> [What the task asks]: Reproduce the data below exactly. Skip the pictures.

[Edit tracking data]
________________________________________

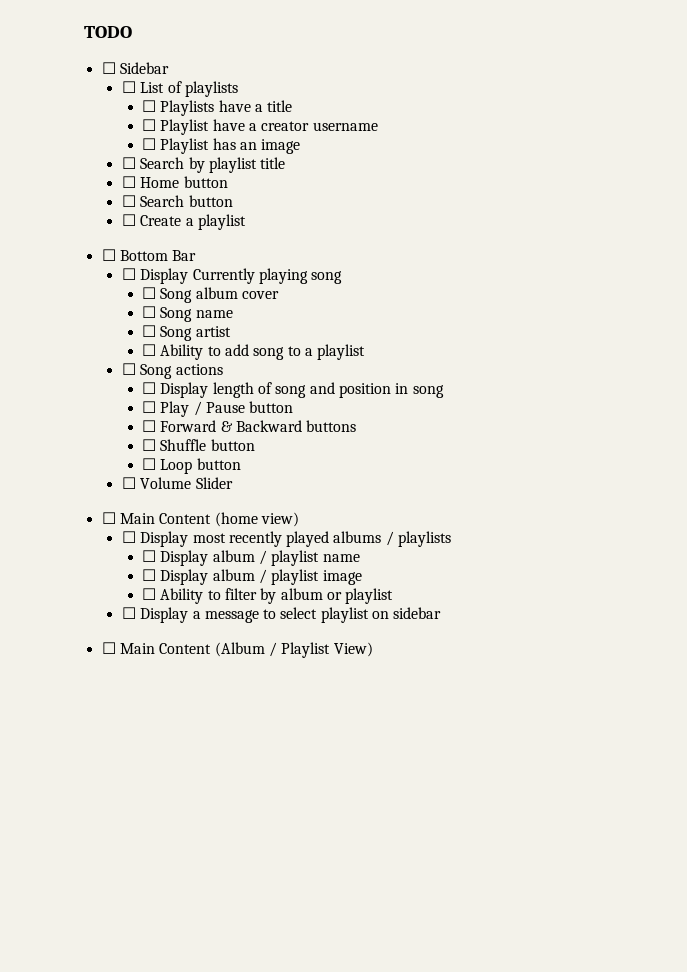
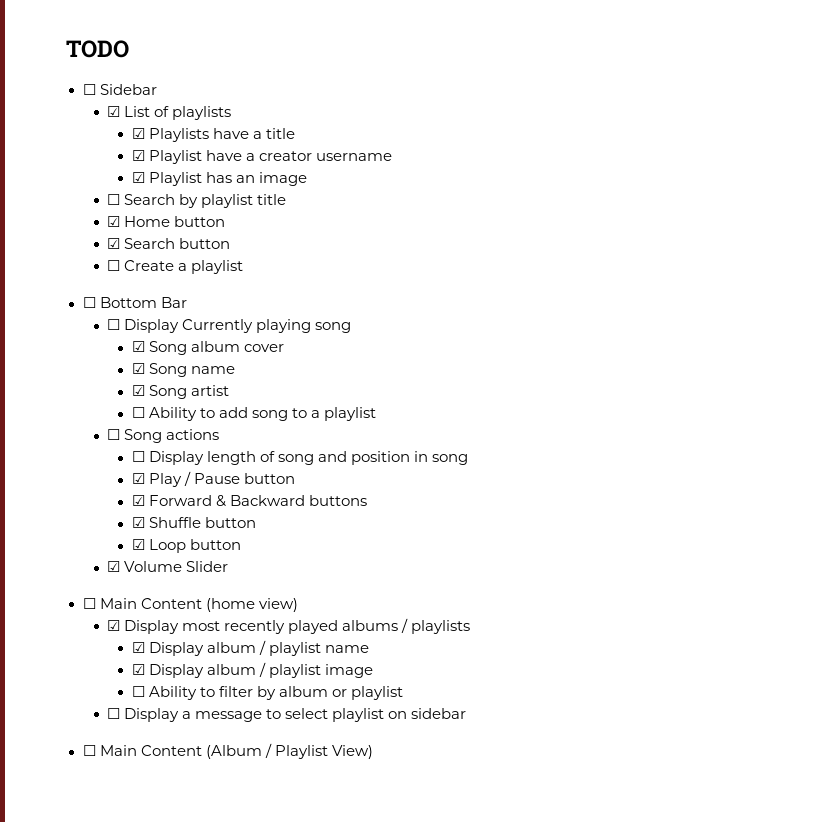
- ☐ List of playlists
+ ☑ List of playlists
- ☐ Playlists have a title
+ ☑ Playlists have a title
- ☐ Playlist have a creator username
+ ☑ Playlist have a creator username
- ☐ Playlist has an image
+ ☑ Playlist has an image
- ☐ Home button
+ ☑ Home button
- ☐ Search button
+ ☑ Search button
- ☐ Song album cover
+ ☑ Song album cover
- ☐ Song name
+ ☑ Song name
- ☐ Song artist
+ ☑ Song artist
- ☐ Play / Pause button
+ ☑ Play / Pause button
- ☐ Forward & Backward buttons
+ ☑ Forward & Backward buttons
- ☐ Shuffle button
+ ☑ Shuffle button
- ☐ Loop button
+ ☑ Loop button
- ☐ Volume Slider
+ ☑ Volume Slider
- ☐ Display most recently played albums / playlists
+ ☑ Display most recently played albums / playlists
- ☐ Display album / playlist name
+ ☑ Display album / playlist name
- ☐ Display album / playlist image
+ ☑ Display album / playlist image

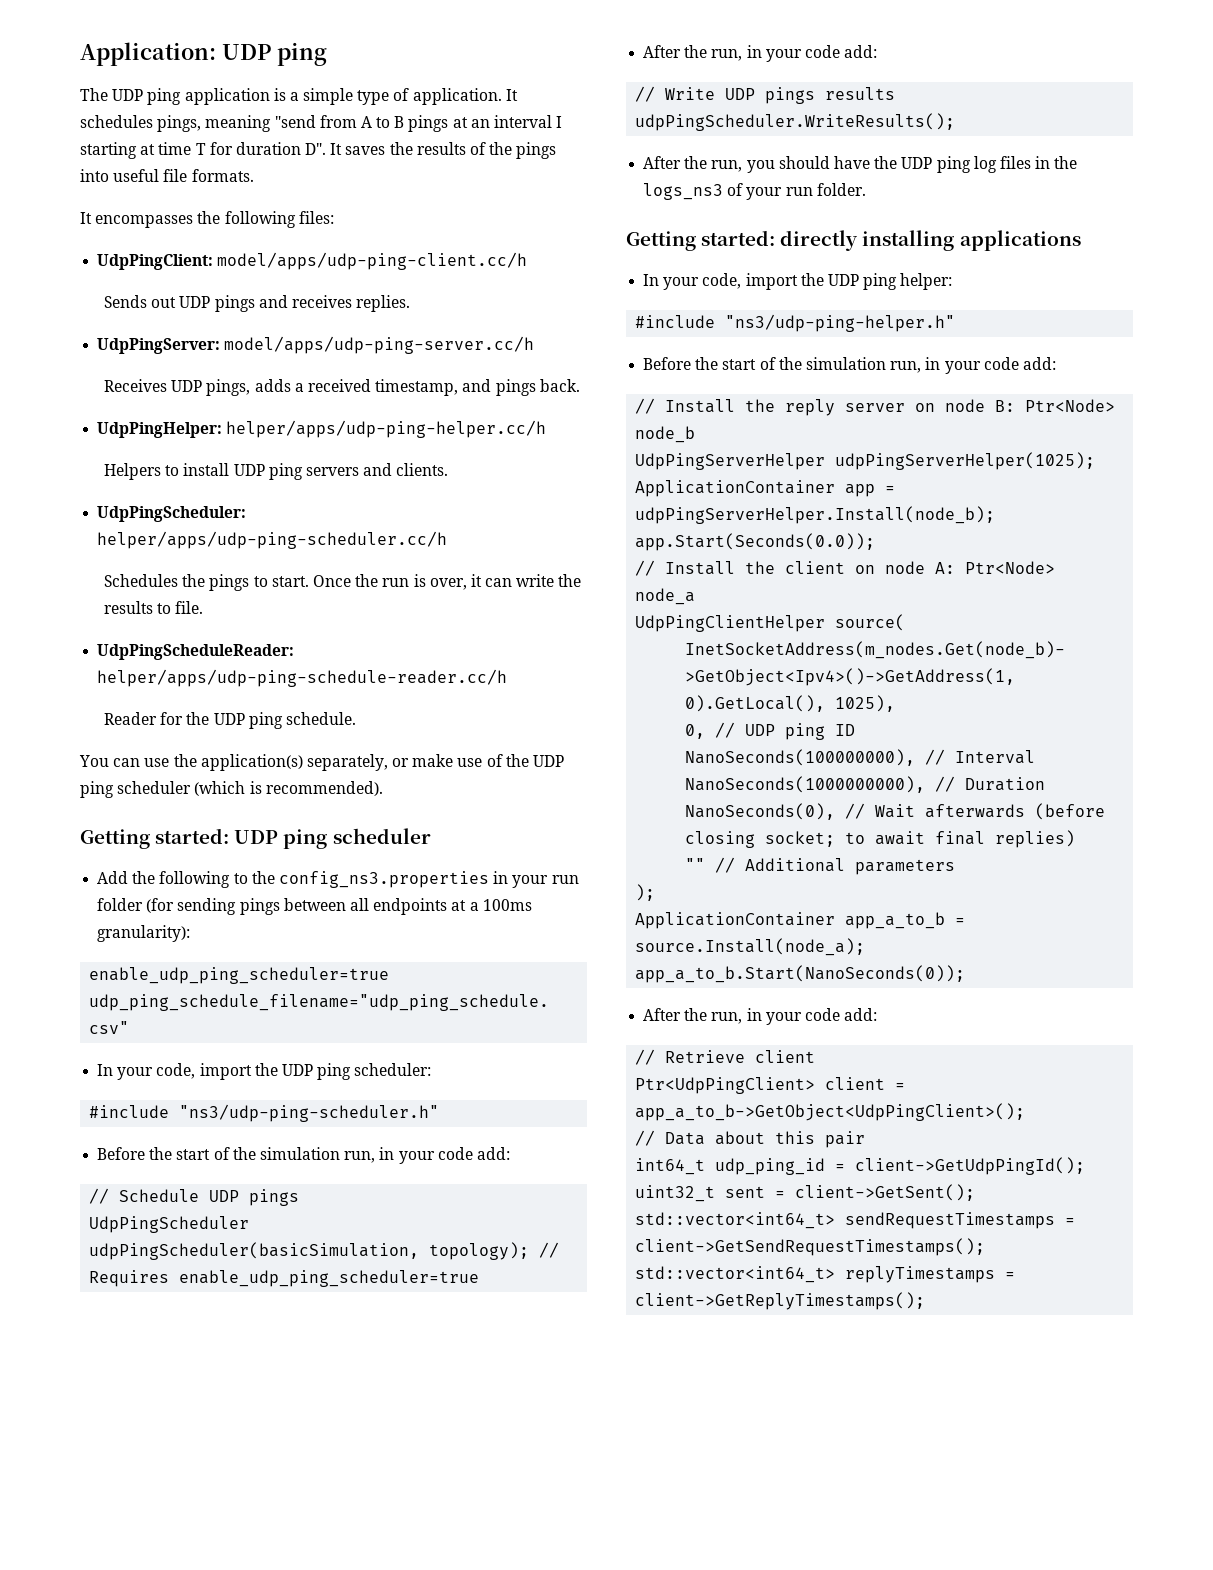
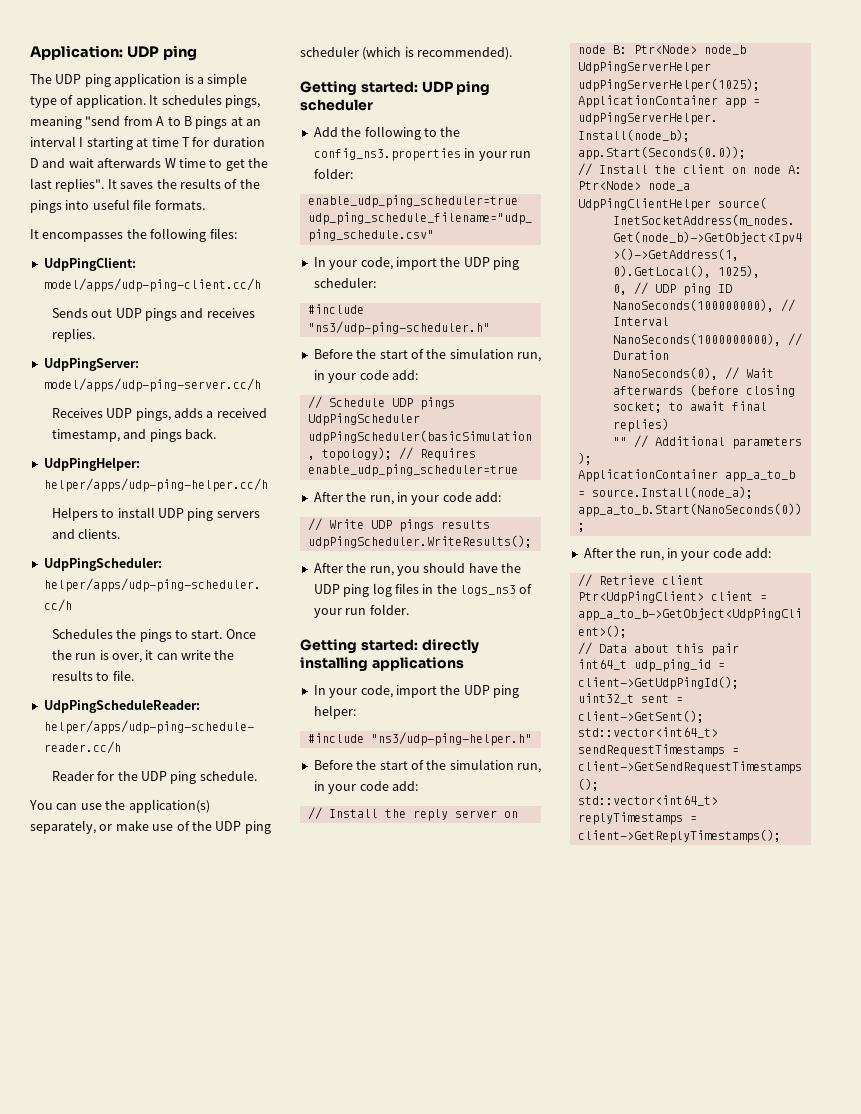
- It schedules pings, meaning "send from A to B pings at an interval I starting at time T for duration D". It saves the results of the pings into useful file formats.
+ It schedules pings, meaning "send from A to B pings at an interval I starting at time T for duration D and wait afterwards W time to get the last replies". It saves the results of the pings into useful file formats.
- Add the following to the config_ns3.properties in your run folder (for sending pings between all endpoints at a 100ms granularity):
+ Add the following to the config_ns3.properties in your run folder:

________________________________________

> [Answer to the exercise]:
- ☐ List of playlists
+ ☑ List of playlists
- ☐ Playlists have a title
+ ☑ Playlists have a title
- ☐ Playlist have a creator username
+ ☑ Playlist have a creator username
- ☐ Playlist has an image
+ ☑ Playlist has an image
- ☐ Home button
+ ☑ Home button
- ☐ Search button
+ ☑ Search button
- ☐ Song album cover
+ ☑ Song album cover
- ☐ Song name
+ ☑ Song name
- ☐ Song artist
+ ☑ Song artist
- ☐ Play / Pause button
+ ☑ Play / Pause button
- ☐ Forward & Backward buttons
+ ☑ Forward & Backward buttons
- ☐ Shuffle button
+ ☑ Shuffle button
- ☐ Loop button
+ ☑ Loop button
- ☐ Volume Slider
+ ☑ Volume Slider
- ☐ Display most recently played albums / playlists
+ ☑ Display most recently played albums / playlists
- ☐ Display album / playlist name
+ ☑ Display album / playlist name
- ☐ Display album / playlist image
+ ☑ Display album / playlist image

- It schedules pings, meaning "send from A to B pings at an interval I starting at time T for duration D". It saves the results of the pings into useful file formats.
+ It schedules pings, meaning "send from A to B pings at an interval I starting at time T for duration D and wait afterwards W time to get the last replies". It saves the results of the pings into useful file formats.
- Add the following to the config_ns3.properties in your run folder (for sending pings between all endpoints at a 100ms granularity):
+ Add the following to the config_ns3.properties in your run folder:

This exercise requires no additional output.